By recognizing the value of Malba, a circular economy model can help address the cost of unsustainable extraction, transportation, and manufacturing of virgin resources, as well add value to your project.

From water and electricity to concrete and steel, it takes up a large amount of material and energy to build our homes. A generic construction requires bricks, cement, sand, glass, timber, steel, and glass, the volumes of which vary depending on the typology and technology. Up to a third of the total weight of building materials delivered to a construction site ends up as waste [1]. At the same time, advancement in technology and rising living standards lead to around 5% of our buildings getting demolished every year. [2] Together, the construction and demolition debris account for 530 million tons of Malba annually. [3] We see it on roadsides, on the outskirts of our cities, or in landfills, mainly because it is rendered worthless in our linear economy model.


The Malba Economy is a thriving informal system of keeping building materials in the loop. It can keep our streets clean, save the environment from rapid degradation, but most importantly, it can generate employment and help you save a lot of money.


#1 There is Value in Malba

Demolition contractors present a very interesting proposition to home owners. Along with rendering demolition services, they also pay home owners to take the Malba away.

A couple of lakhs, free demolition, and not having to deal with the waste – that’s a fantastic business model.
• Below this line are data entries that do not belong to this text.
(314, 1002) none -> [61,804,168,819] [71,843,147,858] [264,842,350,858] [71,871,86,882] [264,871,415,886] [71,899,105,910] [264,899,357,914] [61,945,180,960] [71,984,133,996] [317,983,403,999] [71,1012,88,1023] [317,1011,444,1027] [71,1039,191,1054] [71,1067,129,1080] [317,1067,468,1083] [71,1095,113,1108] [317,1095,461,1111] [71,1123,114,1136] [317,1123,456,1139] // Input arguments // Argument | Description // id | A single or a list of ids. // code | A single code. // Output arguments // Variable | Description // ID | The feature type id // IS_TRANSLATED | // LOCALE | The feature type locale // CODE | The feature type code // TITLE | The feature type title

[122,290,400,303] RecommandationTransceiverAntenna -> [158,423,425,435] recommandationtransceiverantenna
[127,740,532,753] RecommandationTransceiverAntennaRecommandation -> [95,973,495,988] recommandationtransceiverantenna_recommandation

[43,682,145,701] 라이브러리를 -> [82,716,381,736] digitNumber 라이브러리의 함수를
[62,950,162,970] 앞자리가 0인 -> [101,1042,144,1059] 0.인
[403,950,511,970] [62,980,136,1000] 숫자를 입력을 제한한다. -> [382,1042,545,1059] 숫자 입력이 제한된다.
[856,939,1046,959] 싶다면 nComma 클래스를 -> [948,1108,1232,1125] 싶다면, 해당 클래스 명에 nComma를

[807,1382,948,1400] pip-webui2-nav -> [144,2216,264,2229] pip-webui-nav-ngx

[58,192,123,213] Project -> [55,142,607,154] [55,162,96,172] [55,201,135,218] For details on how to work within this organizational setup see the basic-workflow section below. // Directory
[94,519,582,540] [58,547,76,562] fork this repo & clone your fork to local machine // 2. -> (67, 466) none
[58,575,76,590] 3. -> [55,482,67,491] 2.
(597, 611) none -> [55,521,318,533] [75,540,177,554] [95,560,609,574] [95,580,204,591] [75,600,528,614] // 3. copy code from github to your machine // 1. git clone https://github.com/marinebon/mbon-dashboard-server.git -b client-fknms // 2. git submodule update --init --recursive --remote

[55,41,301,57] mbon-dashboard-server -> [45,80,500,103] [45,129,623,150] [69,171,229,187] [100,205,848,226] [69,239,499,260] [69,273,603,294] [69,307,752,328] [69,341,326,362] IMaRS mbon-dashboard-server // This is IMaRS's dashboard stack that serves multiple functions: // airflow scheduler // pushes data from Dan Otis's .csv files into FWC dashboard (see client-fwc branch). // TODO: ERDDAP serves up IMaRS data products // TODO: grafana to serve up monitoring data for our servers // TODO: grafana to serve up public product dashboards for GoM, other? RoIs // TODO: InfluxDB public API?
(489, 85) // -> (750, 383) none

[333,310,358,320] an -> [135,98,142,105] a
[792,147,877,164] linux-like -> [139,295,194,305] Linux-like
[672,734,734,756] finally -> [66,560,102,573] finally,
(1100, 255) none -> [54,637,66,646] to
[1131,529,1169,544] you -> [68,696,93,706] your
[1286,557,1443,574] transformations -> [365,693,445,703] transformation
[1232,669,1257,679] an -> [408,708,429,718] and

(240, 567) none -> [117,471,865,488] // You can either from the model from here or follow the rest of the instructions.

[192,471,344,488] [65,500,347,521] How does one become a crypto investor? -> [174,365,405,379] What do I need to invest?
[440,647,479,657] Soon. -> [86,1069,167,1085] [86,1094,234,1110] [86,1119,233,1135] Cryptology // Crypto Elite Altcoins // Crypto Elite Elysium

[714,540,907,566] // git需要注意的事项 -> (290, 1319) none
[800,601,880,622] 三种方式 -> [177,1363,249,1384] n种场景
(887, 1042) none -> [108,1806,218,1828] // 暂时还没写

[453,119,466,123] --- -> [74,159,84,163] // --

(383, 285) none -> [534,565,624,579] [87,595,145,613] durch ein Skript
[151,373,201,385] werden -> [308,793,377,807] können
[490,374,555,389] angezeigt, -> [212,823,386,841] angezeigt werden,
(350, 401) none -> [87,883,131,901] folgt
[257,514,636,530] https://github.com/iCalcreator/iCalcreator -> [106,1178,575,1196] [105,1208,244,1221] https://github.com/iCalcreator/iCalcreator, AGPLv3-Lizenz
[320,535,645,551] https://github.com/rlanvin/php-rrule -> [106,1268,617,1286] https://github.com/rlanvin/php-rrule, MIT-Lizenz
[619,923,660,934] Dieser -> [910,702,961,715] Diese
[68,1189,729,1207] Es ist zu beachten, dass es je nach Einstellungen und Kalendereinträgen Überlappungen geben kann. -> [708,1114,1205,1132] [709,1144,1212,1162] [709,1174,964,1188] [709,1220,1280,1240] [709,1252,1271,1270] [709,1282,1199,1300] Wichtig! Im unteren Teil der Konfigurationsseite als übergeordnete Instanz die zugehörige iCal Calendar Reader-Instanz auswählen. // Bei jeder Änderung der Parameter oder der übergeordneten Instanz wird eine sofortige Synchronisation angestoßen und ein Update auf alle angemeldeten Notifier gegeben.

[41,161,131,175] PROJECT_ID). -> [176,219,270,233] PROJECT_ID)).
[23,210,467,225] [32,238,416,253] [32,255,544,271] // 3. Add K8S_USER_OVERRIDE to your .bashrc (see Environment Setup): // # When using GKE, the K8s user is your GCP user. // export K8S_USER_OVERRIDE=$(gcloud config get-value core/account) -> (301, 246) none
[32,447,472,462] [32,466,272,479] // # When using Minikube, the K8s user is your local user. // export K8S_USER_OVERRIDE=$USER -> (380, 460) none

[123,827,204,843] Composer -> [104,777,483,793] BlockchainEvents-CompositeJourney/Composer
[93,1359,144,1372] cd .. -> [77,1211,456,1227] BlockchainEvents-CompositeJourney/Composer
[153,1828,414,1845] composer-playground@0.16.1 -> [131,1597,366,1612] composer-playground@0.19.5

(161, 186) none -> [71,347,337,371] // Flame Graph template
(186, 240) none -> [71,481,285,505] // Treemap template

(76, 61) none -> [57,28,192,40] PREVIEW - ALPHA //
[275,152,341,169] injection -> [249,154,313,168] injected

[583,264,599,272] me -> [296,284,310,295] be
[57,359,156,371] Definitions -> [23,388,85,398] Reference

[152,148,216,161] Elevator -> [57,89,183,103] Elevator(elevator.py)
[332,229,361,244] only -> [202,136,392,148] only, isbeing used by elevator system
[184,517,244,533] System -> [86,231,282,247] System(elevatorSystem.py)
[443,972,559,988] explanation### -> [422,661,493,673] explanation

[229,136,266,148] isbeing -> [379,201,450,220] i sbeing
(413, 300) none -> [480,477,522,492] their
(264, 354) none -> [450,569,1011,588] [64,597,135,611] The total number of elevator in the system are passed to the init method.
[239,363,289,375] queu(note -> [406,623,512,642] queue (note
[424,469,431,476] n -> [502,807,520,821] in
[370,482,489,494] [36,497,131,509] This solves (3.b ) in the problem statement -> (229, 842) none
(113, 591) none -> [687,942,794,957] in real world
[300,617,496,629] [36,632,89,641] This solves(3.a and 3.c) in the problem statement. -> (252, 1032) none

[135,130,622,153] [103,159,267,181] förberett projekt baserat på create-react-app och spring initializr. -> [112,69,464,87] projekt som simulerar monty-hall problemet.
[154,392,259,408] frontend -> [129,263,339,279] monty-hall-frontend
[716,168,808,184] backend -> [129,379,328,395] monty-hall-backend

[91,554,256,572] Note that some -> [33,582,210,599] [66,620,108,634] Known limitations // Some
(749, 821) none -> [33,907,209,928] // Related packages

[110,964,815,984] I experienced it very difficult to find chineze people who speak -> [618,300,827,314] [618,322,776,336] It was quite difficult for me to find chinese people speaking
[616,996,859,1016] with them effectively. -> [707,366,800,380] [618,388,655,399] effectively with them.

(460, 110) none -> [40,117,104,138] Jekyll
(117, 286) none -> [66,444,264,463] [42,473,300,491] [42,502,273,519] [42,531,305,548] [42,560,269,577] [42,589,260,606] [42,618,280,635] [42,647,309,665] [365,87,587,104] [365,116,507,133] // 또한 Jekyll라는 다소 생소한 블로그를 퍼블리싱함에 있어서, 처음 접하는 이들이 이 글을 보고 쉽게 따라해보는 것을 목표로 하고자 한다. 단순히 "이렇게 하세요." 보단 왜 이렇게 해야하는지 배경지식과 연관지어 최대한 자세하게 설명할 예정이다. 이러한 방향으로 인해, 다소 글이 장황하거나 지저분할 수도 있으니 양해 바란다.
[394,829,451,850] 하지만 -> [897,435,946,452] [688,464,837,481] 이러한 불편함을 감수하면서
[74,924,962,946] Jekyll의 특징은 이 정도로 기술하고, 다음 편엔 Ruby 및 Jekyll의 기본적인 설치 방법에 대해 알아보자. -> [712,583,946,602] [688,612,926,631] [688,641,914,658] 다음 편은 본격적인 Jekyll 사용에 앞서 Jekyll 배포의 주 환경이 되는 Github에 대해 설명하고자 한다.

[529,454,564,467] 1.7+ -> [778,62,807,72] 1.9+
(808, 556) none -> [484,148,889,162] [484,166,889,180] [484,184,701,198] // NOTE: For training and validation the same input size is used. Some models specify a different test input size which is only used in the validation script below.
But while this seems like an attractive proposition, this only means that the actual value of our buildings is a lot more than what we have sold it for. Even after the demolition contractors have salvaged what they could, the remaining Malba also has enormous economic value that is lost after its disposal. Thankfully, with developing technology, we can now create value from concrete debris as well! Concrete waste can be processed on site – manually or by getting a mobile crushing unit, to create new building materials. It can save you money on buying new construction materials such as sand, stone aggregate, and even bricks. With rising costs and dropping material quality, this may be the best-case scenario for future buildings.

Figure 1: Creating new value from concrete debris (© Malba Project)

#2 Better Materials at a Lower Price Point

Every material in a building has an economic value, which often depreciates after its demolition. For example, a standard timber door acquired from the market for Rs.18000 – Rs.20000 can be dismantled from the building and sold to a second-hand store for Rs.3000 – Rs.4000 at the end of building life. It can then be repurchased by a new user for Rs.6000 – Rs.8000, thereby retaining the functional value of the material, saving money, and also reducing the mining of virgin materials. On the contrary, if the door is demolished, it will require the owner (waste generator) to pay Rs.360 – Rs.720 for its collection, processing, and disposal by the municipality.


Hence, if one chooses to deconstruct the building at the end of life, a considerable volume of salvageable materials can be resold through an alternate retail channel. It will benefit not only the building owner, but also every other player in the value chain.

Figure 2: Retaining the value of materials at the end of building life (Image: Millionacres, Graphic: Author)

#3 Pimp my Ride House

Think about thrift shops, or the infamous Pimp My Ride. Finding that gorgeous, one-of-a-kind find is the best feeling ever. Or sprucing up that retro car to be the coolest kid on the block. The same applies to construction as well.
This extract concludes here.